国民は増え、国の規模も拡大し、富は滝のように流れてきた。
王は富に溺れ、女、ギャンブル、酒に尽くす日々を送るようになってしまった。
そんなとき、国を魔物が襲った。
当時、魔物と人間の暮らす場所は完全に隔たれており、子供たちは魔物の存在を知らずに育った。しかし、それを越えて国を襲った魔物は強大で、国民は逃げることしかできなかった。
そんなとき、王は酒瓶を割り、自ら立ち上がった。しかし魔法を使う敵相手にまだ魔法の普及していない国はなすすべもなかった。
王は神と取引し、後に王家の呪いと呼ばれる呪いと引き換えに、強力な力を手に入れ、魔物を撃退した。
かなり省略しているが、大まかな内容としてはこれだ。
この伝説で王家にかけられた呪いは、民を守ること。それを破ると、力が暴走し、死に至る。
判断基準は、守れる状況であったか否か。
守れる状況で守ることをためらったならば、それは死を意味する。
神は寛大なようで、守ろうとした意思を感じれば許してくれるようだ。
まあそんなわけで、俺含め王族は普通ではありえないほどの力を持つ。
「私の能力は、貴方の首から上を消滅させることができます。何の証拠も残さず、そして苦痛を味わうことなく。」
俺の能力は虚無。全てを虚無に還し、存在を消滅させる。
男爵は、少し驚いたようだが、すぐにポーカーフェイスを保ち始めた。
「男爵。この資料を見てください。これは、貴方のお屋敷で働いているとある侍女のお話です。彼女はいつも、男爵の部屋からリズ様の泣き声を聞き、心を痛めていたそうです。また、とある地下牢のごはん係の男性のお話では、たまに一人分多くご飯を用意することがあるそうなのです。心当たりはありますか?」
「いえ。まったく御座いません。そのようなことがあったことも知りませんでした。
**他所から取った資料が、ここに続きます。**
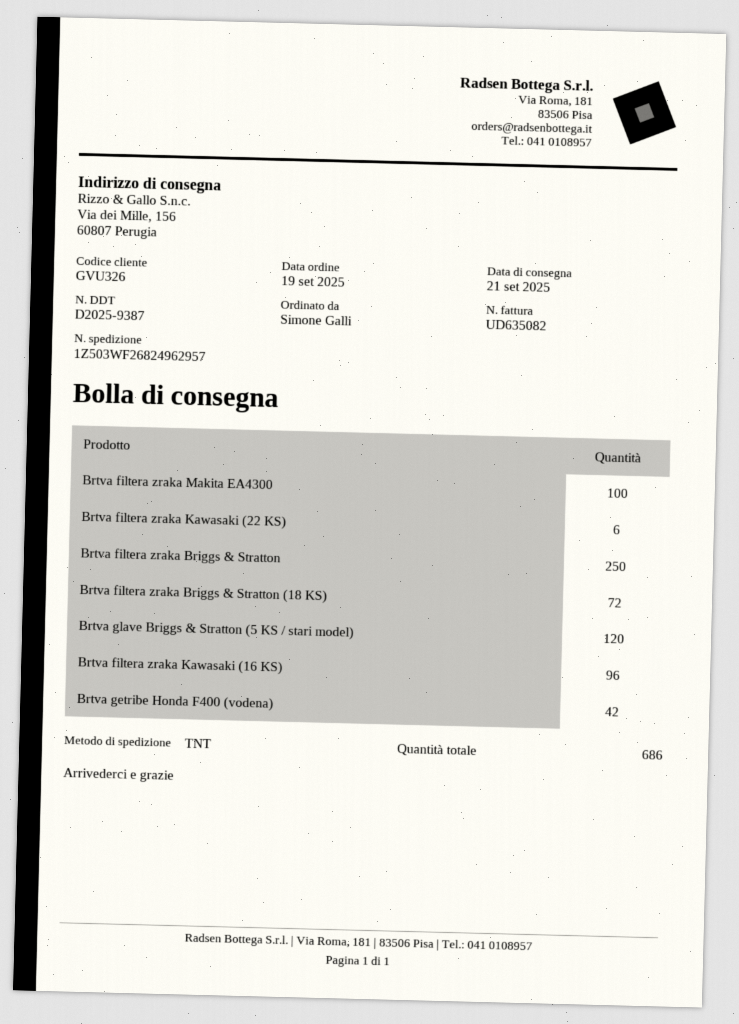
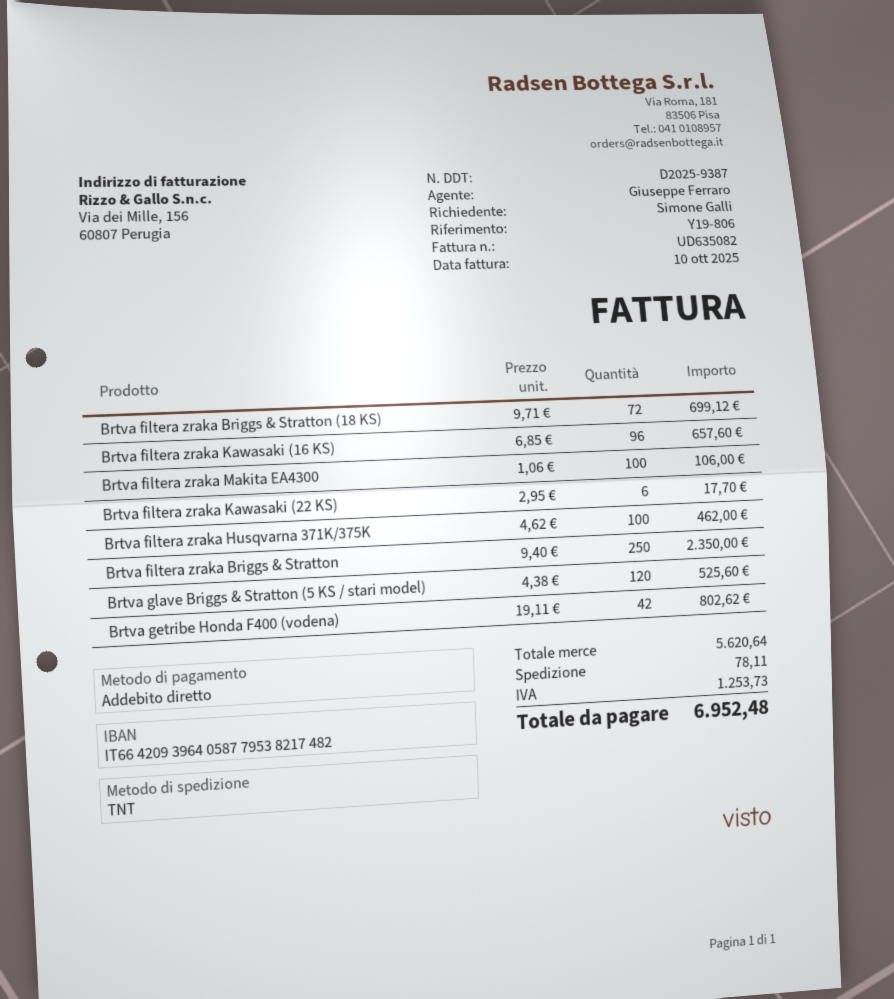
Brtva filtera zraka Husqvarna 371K/375K: none -> 100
こんど執事に確認を・・・」
つらつらと嘘を流す男爵に、かすかな呆れを覚える。
できれば大事になる前に自白させたかったが、それは無理そうだ。
「失礼ですが、王族はリズの粗相を私の責任だとおっしゃるのですか?それも、確固たる証拠もないというのに。」
「ありますよ。」
俺はにやりと不敵な笑みを浮かべて言う。